Oggi vogliamo parlarvi di Angelo Maria Ripellino, grande scrittore, poeta e critico nato a Palermo nel 1923 e morto a Roma nel 1978.

Abbiamo scelto una sua magnifica poesia senza ditolo tratta dalla raccolta pubblicata per Einaudi nel 1978 nella raccolta Poesie. 1952-1978.

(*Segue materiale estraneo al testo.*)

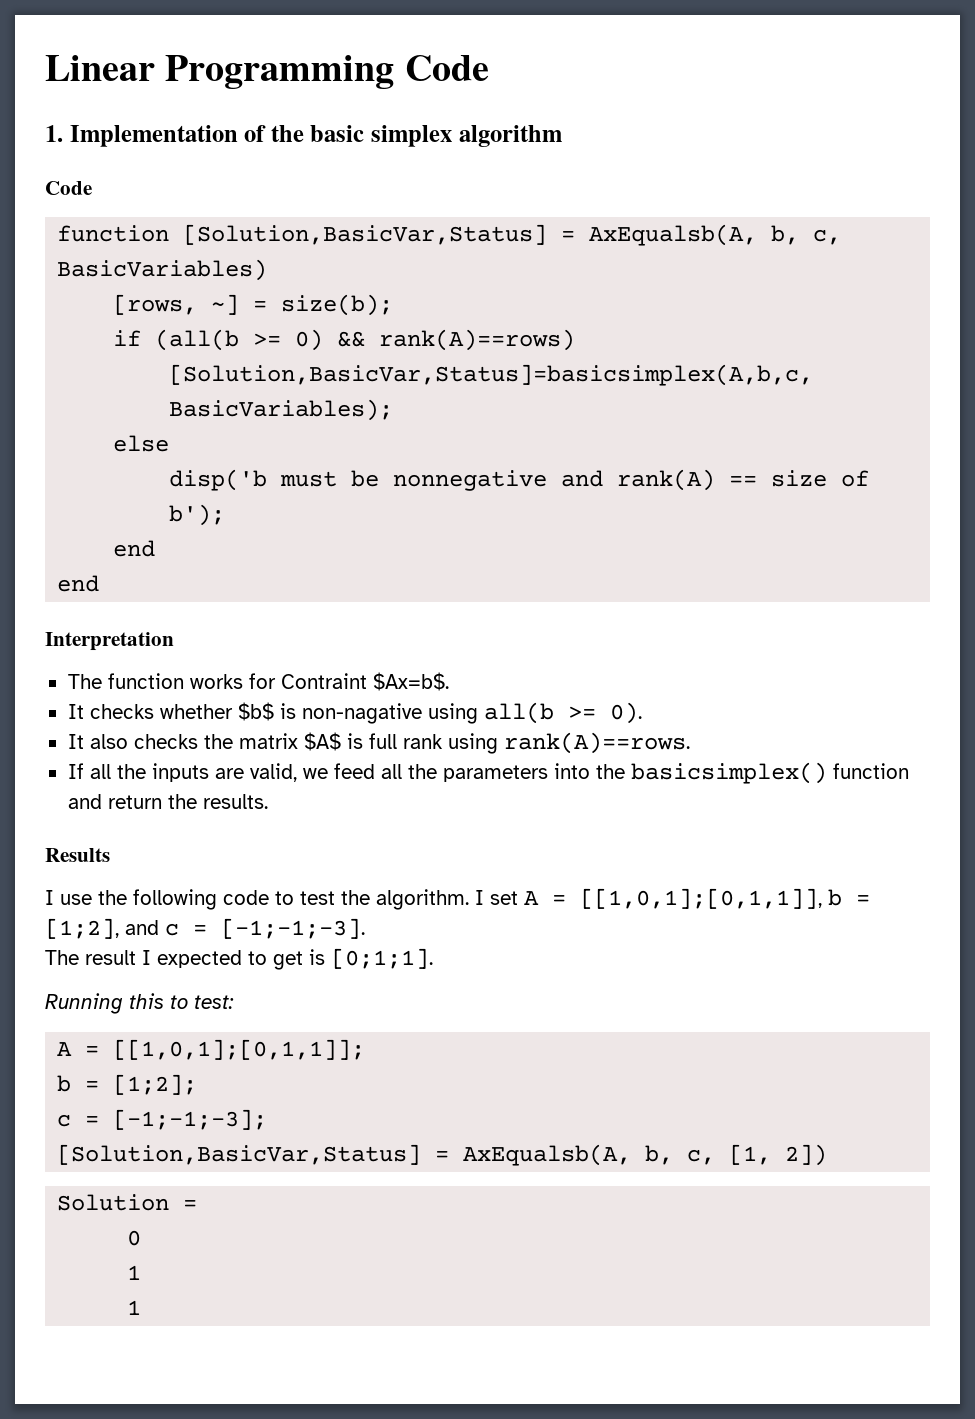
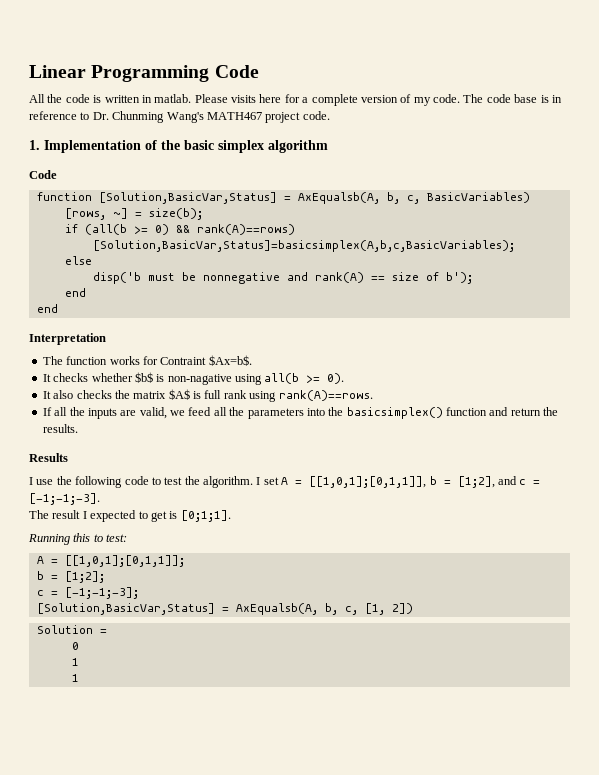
+ All the code is written in matlab. Please visits here for a complete version of my code. The code base is in reference to Dr. Chunming Wang's MATH467 project code.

Per raccontarvi la vita e la poetia di Angelo Maria Ripellino, abbiamo scelto le parole di Davide Puccini, tratte dal sito La presenza di Èrato.

 

Angelo Maria Ripellino, una vita per la poesia

Illustre slavista, critico teatrale dell’ Espresso, autore di prose tra il romanzo e il saggio, Angelo Maria Ripellino poeta esige una considerazione che, pur non potendo prescindere da questa sua varia attività, penetri in profondità le caratteristiche peculiari della sua originale elaborazione di significanti e significati.

Del resto se, come appare ovvio, non possono mancare punti di contatto tra il saggista e il poeta, è poi anche vero che può esserci una sorta di antagonismo: ” Per anni e anni ho scritto e stracciato poesie, vergognandomi di scrivere. Il mio mestiere di slavista, la mia etichetta depositata mi relegarono sempre in una precisa dimensione, in un ranch, da cui m’era rigorosamente vietato di evadere“.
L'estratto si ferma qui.